- President: Jamal El-Haj
- Vice President: Ana Sarmiento Sánchez
- Founder: Jamal El-Haj Ana Sarmiento Sánchez
- Founded: 12 August 2025
- Split from: Swedish Social Democratic Party
- Headquarters: Malmö
- Ideology: Pro-immigration Multiculturalism
- Political position: Left-wing^{[citation needed]}
- Colours: Blue Yellow Red
- Riksdag: 1 / 349
- European Parliament: 0 / 21

Website
- enighetspartiet.se

= Unity Party (Sweden) =

The Unity Party (Enighetspartiet) is a Swedish political party founded by independent member of the Riksdag, Jamal El-Haj in the summer of 2025, a year after his expulsion from the Swedish Social Democratic Party. The party describes itself as pro-immigration.

==History==
===Background===
Jamal El-Haj has been a member of the Riksdag for the Social Democratic Party since 2018, being re-elected in 2022. In the spring of 2023, El-Haj caused a controversy when, despite his party's advice, he participated in a Palestine conference with links to the Hamas movement.

On 7 February 2024, a leaked document revealed El-Haj's attempt to use his position in the Riksdag to influence the Swedish Migration Agency regarding the asylum application of a controversial conservative Muslim Egyptian imam. Furthermore, it was revealed that he had asked the agency to conceal his attempts to influence the decision. Following widespread public outcry, on 9 February 2024, the Social Democratic Party declared a loss of confidence in El-Haj and demanded his resignation from Riksdag. El-Haj left the party but retained his seat as an independent.

In early 2024, El-Haj rejected an attempt to recruit him from the Nuance Party.

In July 2025, it was reported that El-Haj had gathered associations and imams in support of the Unity Party, which had already submitted an application to the Election Authority in mid-June. One of the meetings Jamal El-Haj held was with the Iraq Turkmen Peace Association in Malmö. The party was co-founded by Ana Sarmiento Sánchez, a doctor who describes herself as "dissatisfied with the current party politics." It was reported that about 100 people from different cultural and religious backgrounds participated in the creation of the party.

===Formation===
On 30 August 2025, the Swedish Arabic-language newspaper Alkompis reported that Jamal El-Haj publicly announced the launch of his Unity Party in Malmö at a meeting attended by approximately 80 people. Earlier, on 12 August 2025, the Election Authority registered notice of participation of the Unity Party in the 2026 Swedish general election, the 2029 European Parliament election, as well as 2026 regional and local elections. The party published its 17-point program on Instagram and announced its participation in the 2026 elections.

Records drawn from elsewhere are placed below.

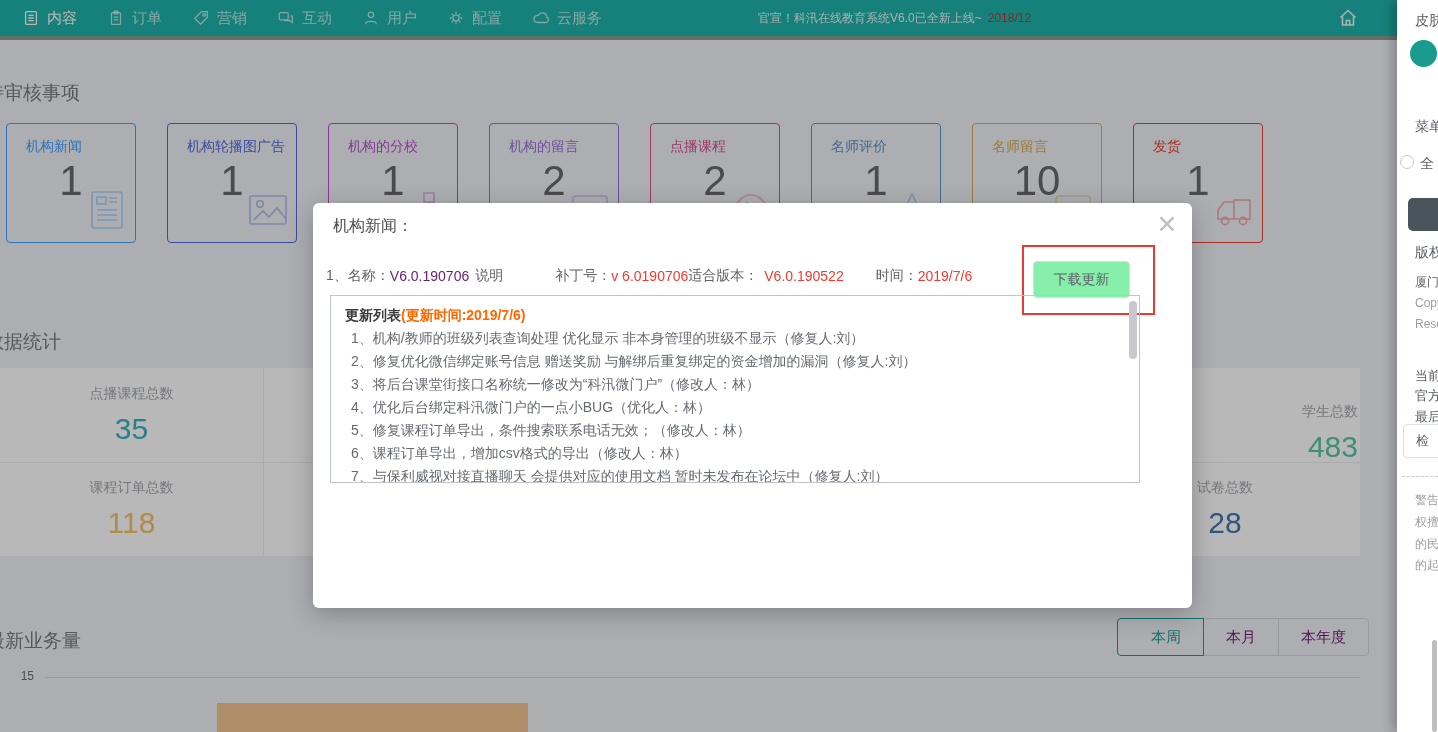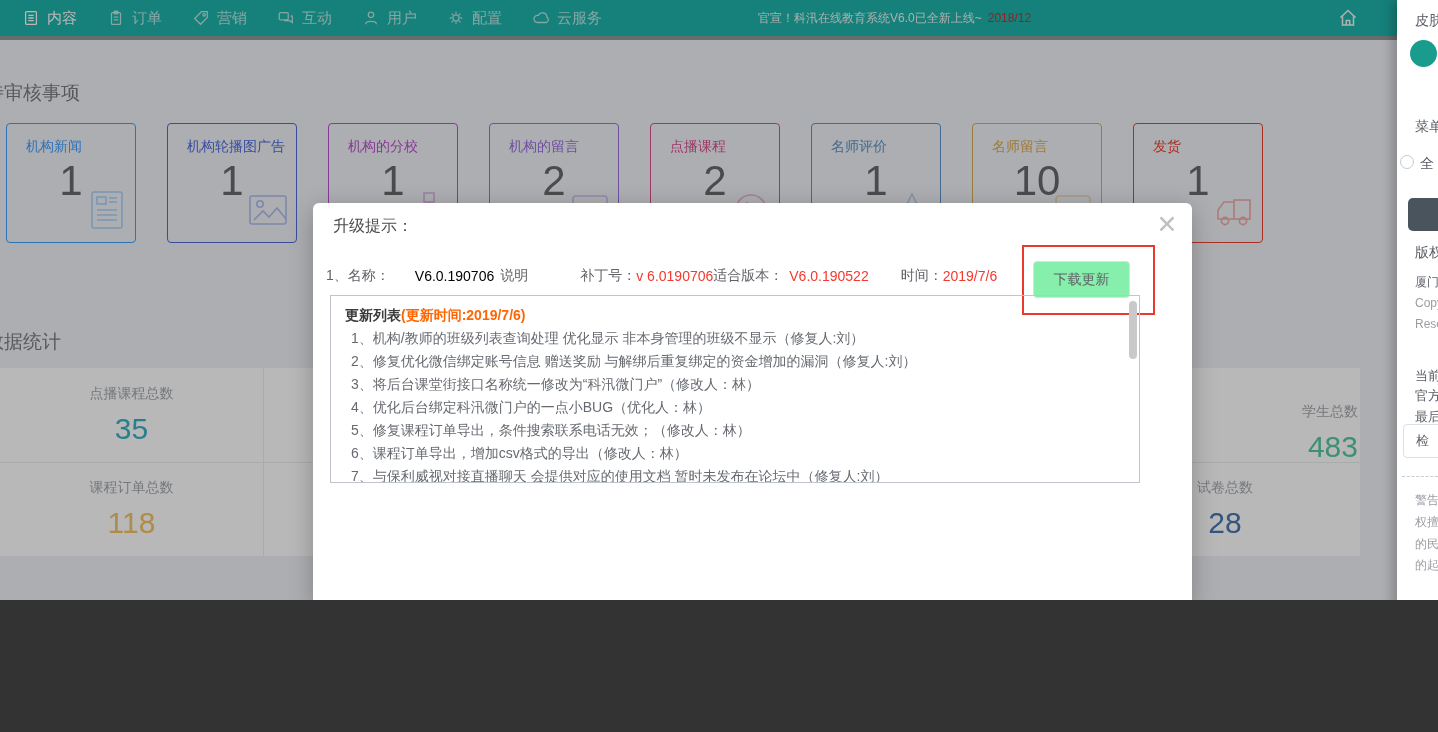--- a/index.html
+++ b/index.html
@@ -4,7 +4,7 @@
 <style>
   * { margin:0; padding:0; box-sizing:border-box; }
   body { font-family:"Liberation Sans","DejaVu Sans",sans-serif; background:#333; }
-  .screen { position:relative; width:1438px; height:600px; overflow:hidden; background:#f0f2f5;text-decoration:underline; }
+  .screen { position:relative; width:1438px; height:732px; overflow:hidden; background:#f0f2f5;text-decoration:underline; }
 
   
   .bg { position:absolute; inset:0; }

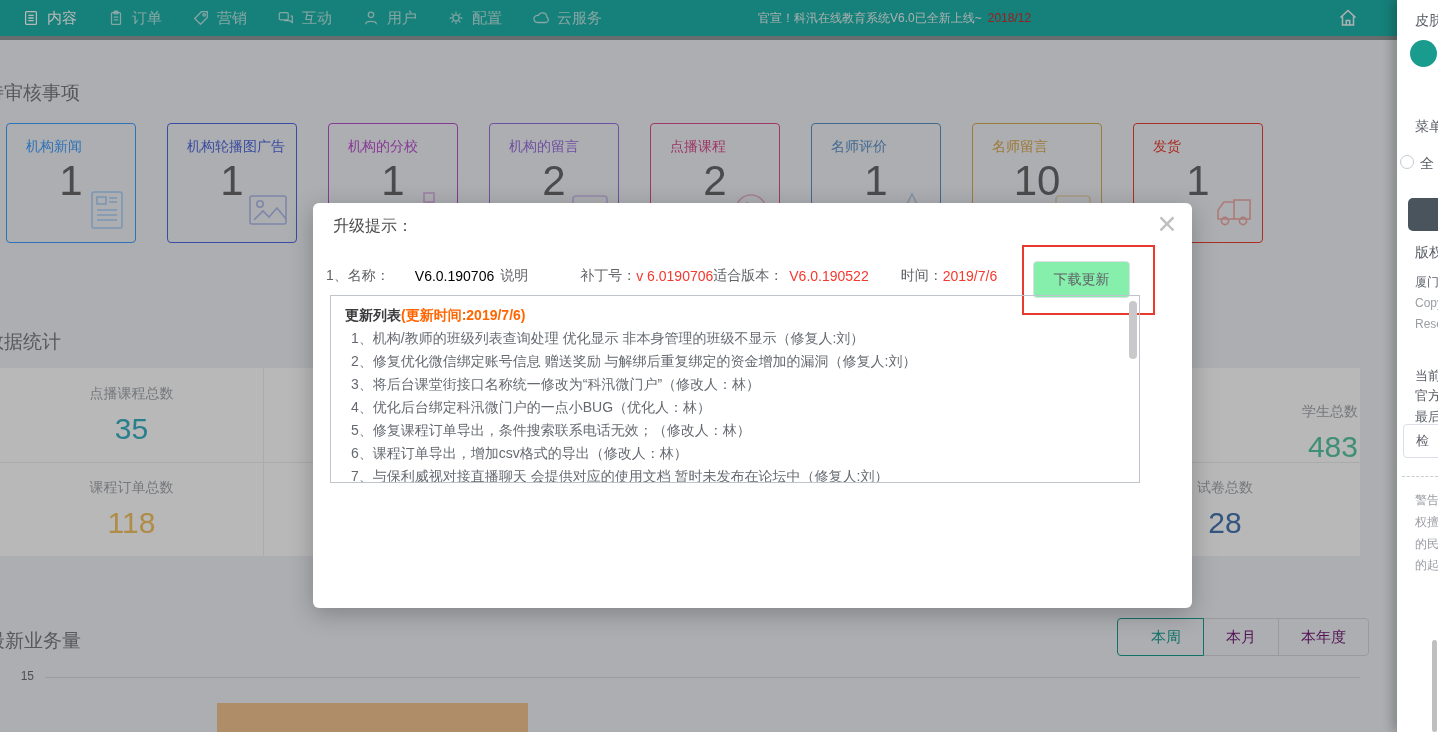--- a/index.html
+++ b/index.html
@@ -290,7 +290,7 @@
   <div class="overlay"></div>
 
   <div class="modal">
-    <div class="m-title">升级提示：</div>
+    <div class="m-title">机构新闻：</div>
     <div class="m-close">✕</div>
 
     <div class="m-row">

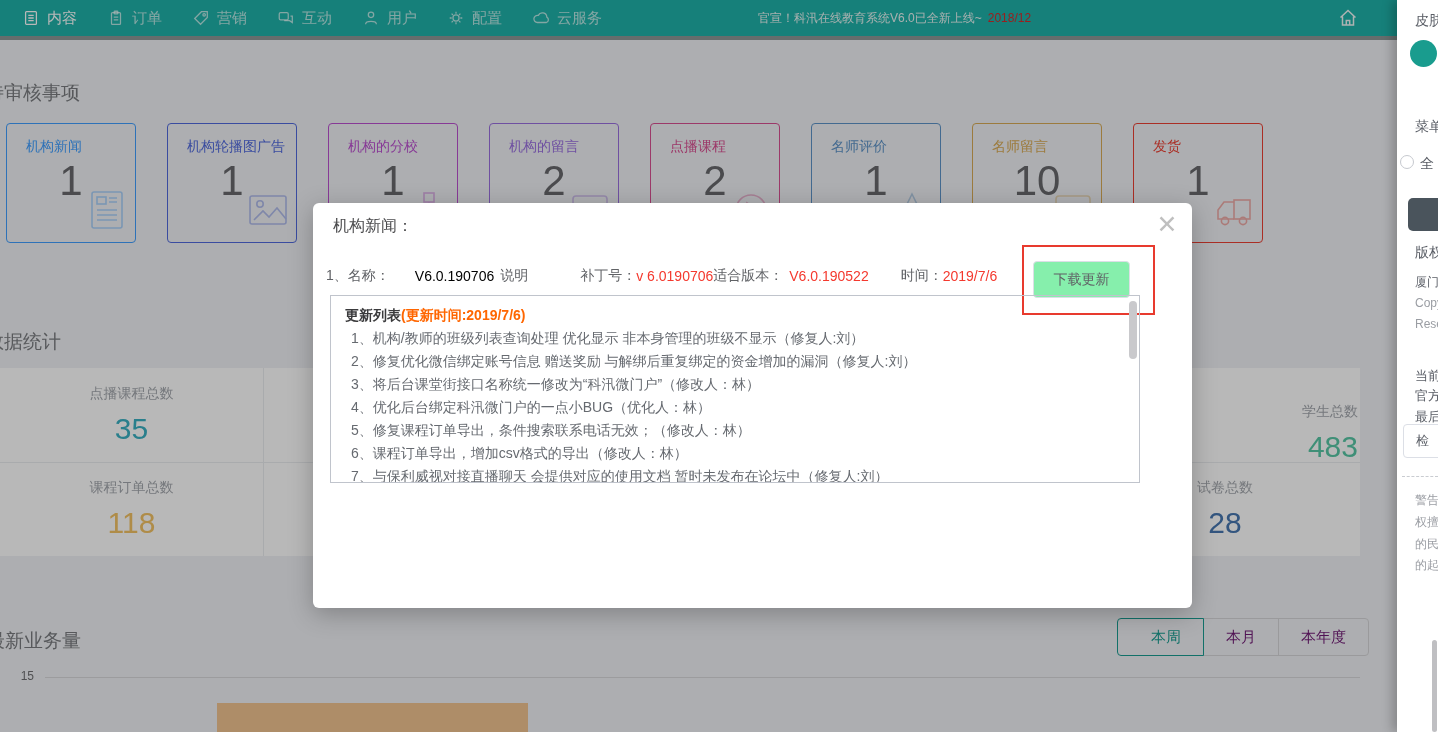--- a/index.html
+++ b/index.html
@@ -67,7 +67,7 @@
              text-align:center; color:#bfbfbf; cursor:pointer; font-weight:300; }
   .m-row { position:absolute; left:13px; top:64px; display:flex; align-items:center;
            font-size:14px; color:#606266; white-space:nowrap; }
-  .m-row .green { color:#000000;margin-left:25px; }
+  .m-row .green { color:#701a75; }
   .m-row .red { color:#f4392e; }
   .g52 { margin-left:52px; } .g8 { margin-left:0; } .g6 { margin-left:6px; } .g32 { margin-left:32px; }
   .m-red-rect { position:absolute; left:709px; top:42px; width:133px; height:70px; border:2px solid #e83a2e; }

On 18 February 2026, El-Haj announced on his Facebook page that the Unity Party would not participate in the 2026 elections at any level. He stated that in recent months, many party members had been "exposed to repeated attacks and questioning that have damaged both us and the democratic conversation." According to El-Haj, he will remain in Riksdag until the end of his term in September, and that the Unity Party will aim for the next EU and 2030 general elections.

== Ideology ==
According to the party program, it has four core values: international solidarity, humanism, economic equality and climate responsibility. The Unity Party describes itself as pro-immigration, stating that "Sweden needs more immigration - not less". The party also highlights one of its goals as combating the hatred directed against Muslims, "a situation that is often overlooked." According to the party's co-founder and vice president Ana Sarmiento Sánchez, the party's core values are human rights, equality and social justice, sustainable development and environmental responsibility, international solidarity and global cooperation, democracy and openness, economic justice and equality. Sánchez stated that the Unity Party stands as a counterpoint to the right-wing populist wave in Sweden, as in the rest of the Western world.